Het euvel kwam aan het licht toen enkele Dell-computers van de University of Texas zonder duidelijke aanleiding kapot gingen. Dell verklaarde aan de universiteit dat ze de computers hadden overbelast door ze zware wiskundige berekeningen te laten uitvoeren.
De universiteit was echter niet de enige partij die last had van falende Dell-systemen. De directeur van PointSolve, Greg Barry, vertelde The New York Times dat de pc's allemaal na een gelijke gebruiksperiode de geest gaven. Na tientallen defecte systemen gehad te hebben, spreekt hij zijn frustratie uit: "Het is ongehoord, maar Dell wil dit blijkbaar niet erkennen als een probleem."
Uit recent vrijgegeven documenten van een drie jaar oude civiele rechtszaak blijkt dat de medewerkers van Dell op de hoogte waren van de problematiek. Zij bagatelliseerden de klachten over mankementen van de systemen, waardoor veel bedrijven onnodig risico liepen.

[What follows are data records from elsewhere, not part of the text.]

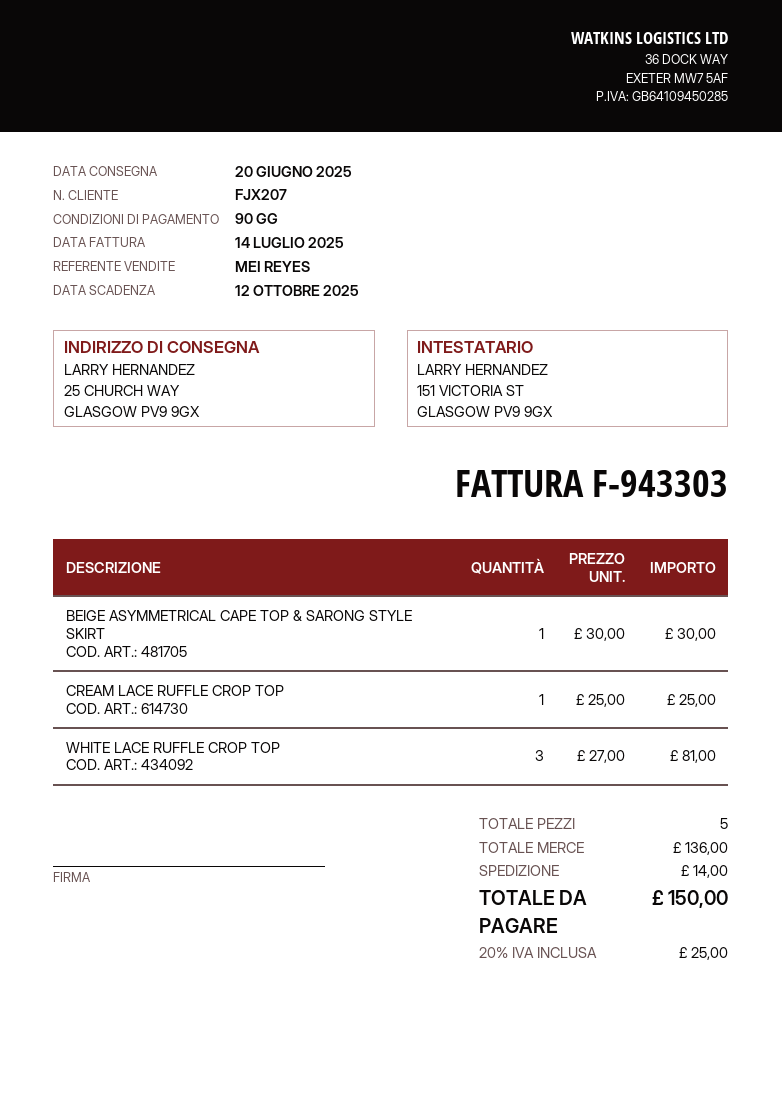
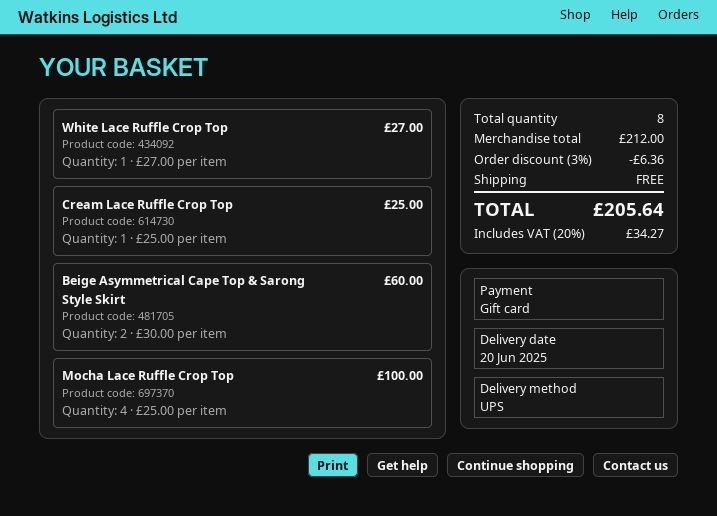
BEIGE ASYMMETRICAL CAPE TOP & SARONG STYLE SKIRT: 1 x 30.00 = 30.00 -> 2 x 30.00 = 60.00
WHITE LACE RUFFLE CROP TOP: 3 x 27.00 = 81.00 -> 1 x 27.00 = 27.00
Mocha Lace Ruffle Crop Top: none -> 4 x 25.00 = 100.00
total quantity: 5 -> 8
subtotal: 136.00 -> 212.00
discount: none -> 3% = 6.36
shipping: 14.00 -> 0.00
tax: 20% = 25.00 -> 20% = 34.27
total: 150.00 -> 205.64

De kern van het probleem zou liggen bij condensators die door het bedrijf Nichicon gemaakt werden. Deze zouden gevoelig zijn voor lekken. Ook concurrenten van Dell, zoals HP en Apple hadden hier een paar jaar geleden mee te maken, maar Dell zou veel meer van de gevoelige condensators gebruik gemaakt hebben dan de concurrentie. De uitkomst van een interne studie van het bedrijf - ingesteld door Dell naar aanleiding van de civiele rechtszaak - zou zijn dat 97 procent van de OptiPlex-modellen naar verwachting problemen zou gaan vertonen als gevolg van de condensators. Het zou volgens die documenten gaan om in totaal 11,8 miljoen systemen die tussen mei 2003 en juli 2005 verkocht werden. De defecte componenten werden vervangen met onderdelen die dezelfde problematiek hadden bleek uit de bevindingen van de onderzoekers.
Dell heeft naar verluidt miljoenen dollars opzij gezet om eventuele rechtszaken of schadevergoedingen te kunnen financieren.